> _RECORDS FOR PROCESSING_
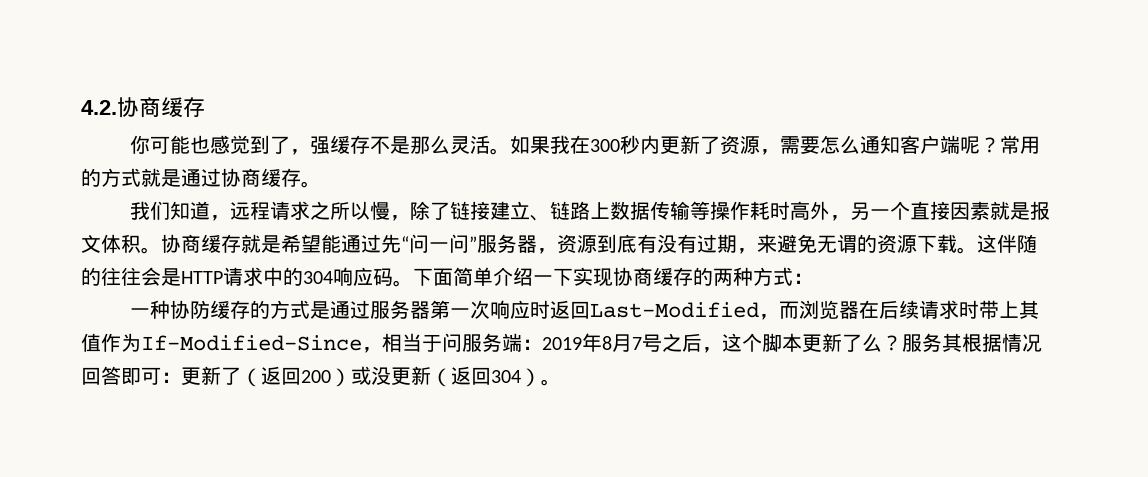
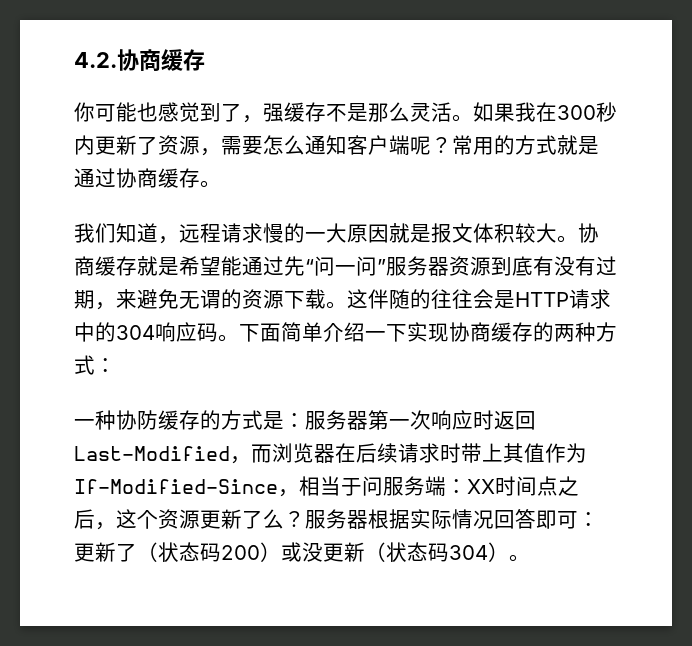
[310,201,991,221] 之所以慢，除了链接建立、链路上数据传输等操作耗时高外，另一个直接因素 -> [263,223,389,243] 慢的一大原因
(141, 243) none -> [515,223,557,243] 较大
[537,248,557,254] ， -> (449, 266) none
[330,300,371,319] 通过 -> [284,413,305,428] ：
[542,333,662,352] 2019年8月7号 -> [467,476,558,496] XX时间点
[762,333,802,352] 脚本 -> [158,509,200,529] 资源
[942,333,1002,352] 其根据 -> [347,509,452,529] 器根据实际
[261,366,301,385] 返回 -> [158,542,221,562] 状态码
[451,366,491,385] 返回 -> [386,542,449,562] 状态码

> _WHAT YOU HAVE TO DO_
Filter the entries above down to the lines that contain "none".

> _EXERCISE OUTPUT_
(141, 243) none -> [515,223,557,243] 较大
[537,248,557,254] ， -> (449, 266) none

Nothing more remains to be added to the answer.